→ What is needed
The pictures are to be dropped, and the records below are to be restated word for word.

-- Source material follows --

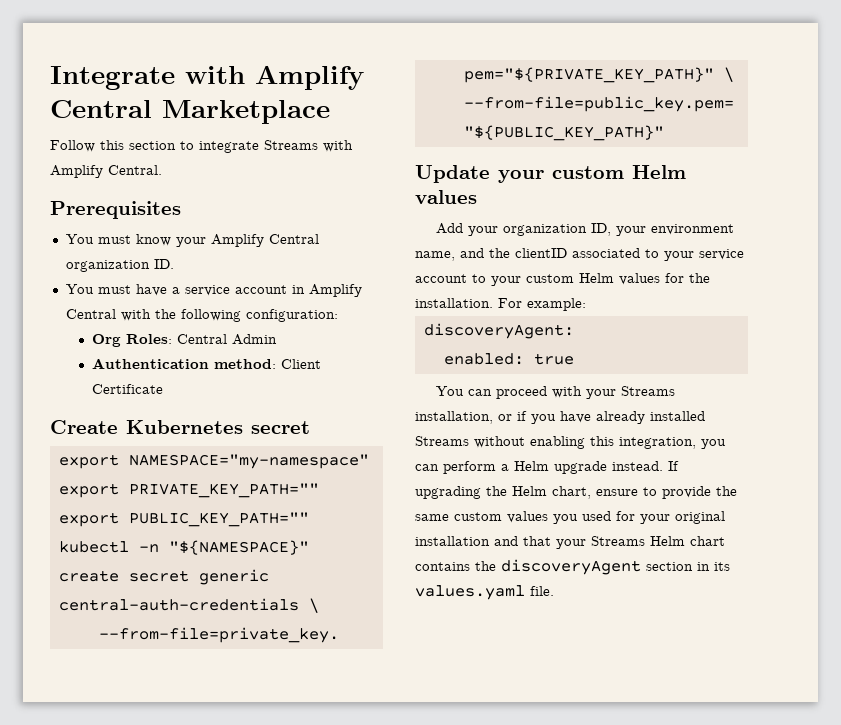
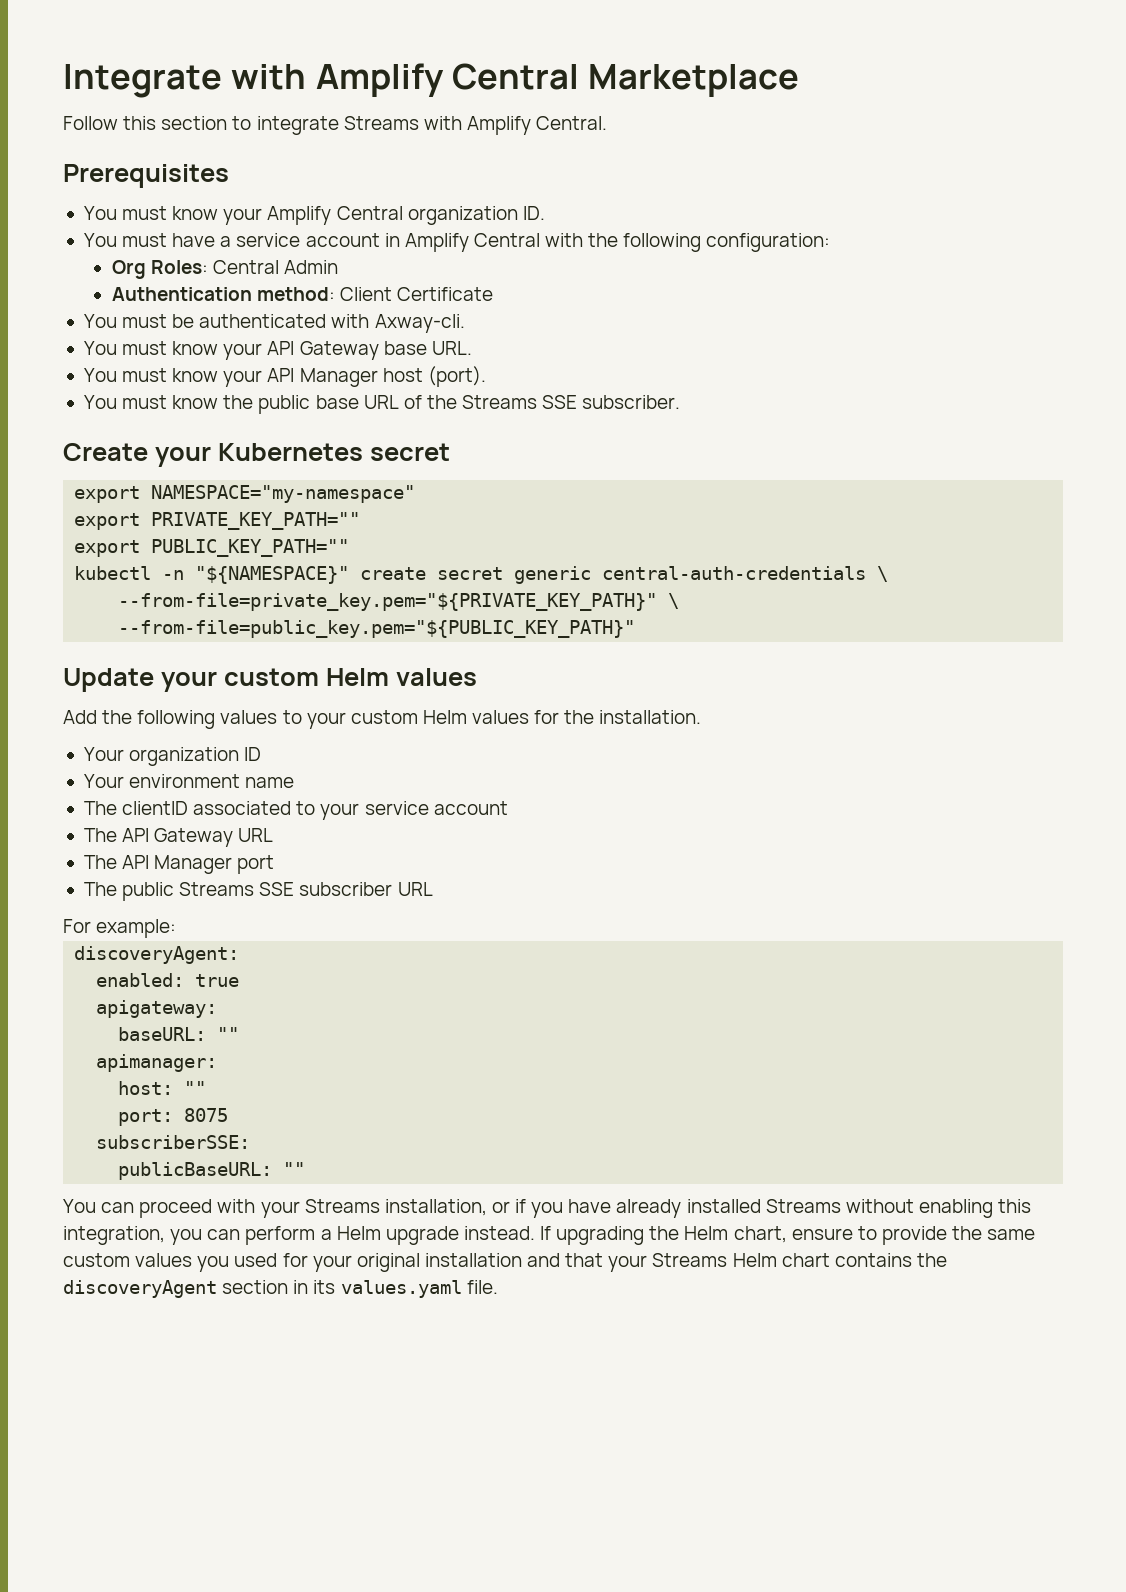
+ You must be authenticated with Axway-cli.
+ You must know your API Gateway base URL.
+ You must know your API Manager host (port).
+ You must know the public base URL of the Streams SSE subscriber.
- Create Kubernetes secret
+ Create your Kubernetes secret
- Add your organization ID, your environment name, and the clientID associated to your service account to your custom Helm values for the installation. For example:
+ Add the following values to your custom Helm values for the installation.
+ Your organization ID
+ Your environment name
+ The clientID associated to your service account
+ The API Gateway URL
+ The API Manager port
+ The public Streams SSE subscriber URL
+ For example:
+ apigateway:
+ baseURL: ""
+ apimanager:
+ host: ""
+ port: 8075
+ subscriberSSE:
+ publicBaseURL: ""

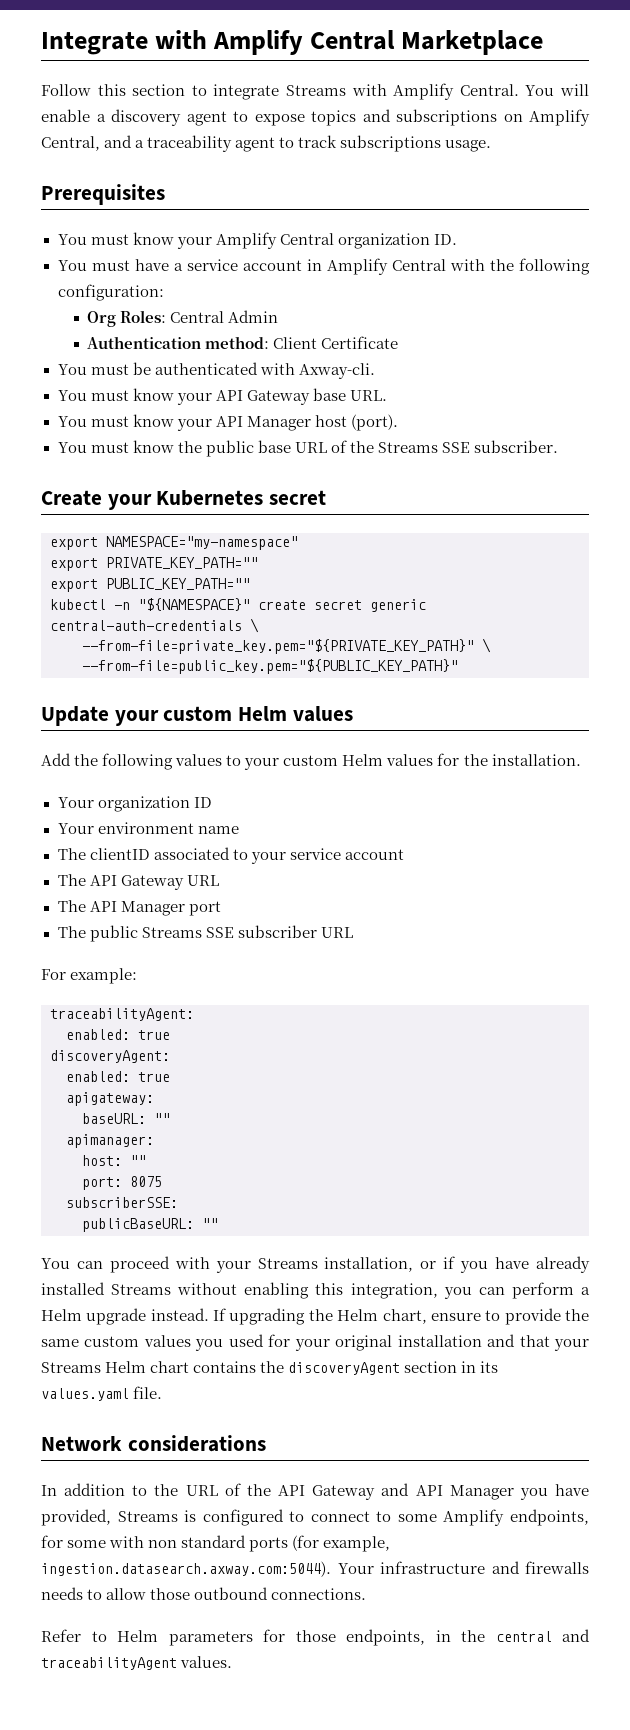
+ You will enable a discovery agent to expose topics and subscriptions on Amplify Central, and a traceability agent to track subscriptions usage.
+ traceabilityAgent:
+ enabled: true
+ Network considerations
+ In addition to the URL of the API Gateway and API Manager you have provided, Streams is configured to connect to some Amplify endpoints, for some with non standard ports (for example, ingestion.datasearch.axway.com:5044). Your infrastructure and firewalls needs to allow those outbound connections.
+ Refer to Helm parameters for those endpoints, in the central and traceabilityAgent values.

-- Source material concluded --

→ Answer below
+ You must be authenticated with Axway-cli.
+ You must know your API Gateway base URL.
+ You must know your API Manager host (port).
+ You must know the public base URL of the Streams SSE subscriber.
- Create Kubernetes secret
+ Create your Kubernetes secret
- Add your organization ID, your environment name, and the clientID associated to your service account to your custom Helm values for the installation. For example:
+ Add the following values to your custom Helm values for the installation.
+ Your organization ID
+ Your environment name
+ The clientID associated to your service account
+ The API Gateway URL
+ The API Manager port
+ The public Streams SSE subscriber URL
+ For example:
+ apigateway:
+ baseURL: ""
+ apimanager:
+ host: ""
+ port: 8075
+ subscriberSSE:
+ publicBaseURL: ""

+ You will enable a discovery agent to expose topics and subscriptions on Amplify Central, and a traceability agent to track subscriptions usage.
+ traceabilityAgent:
+ enabled: true
+ Network considerations
+ In addition to the URL of the API Gateway and API Manager you have provided, Streams is configured to connect to some Amplify endpoints, for some with non standard ports (for example, ingestion.datasearch.axway.com:5044). Your infrastructure and firewalls needs to allow those outbound connections.
+ Refer to Helm parameters for those endpoints, in the central and traceabilityAgent values.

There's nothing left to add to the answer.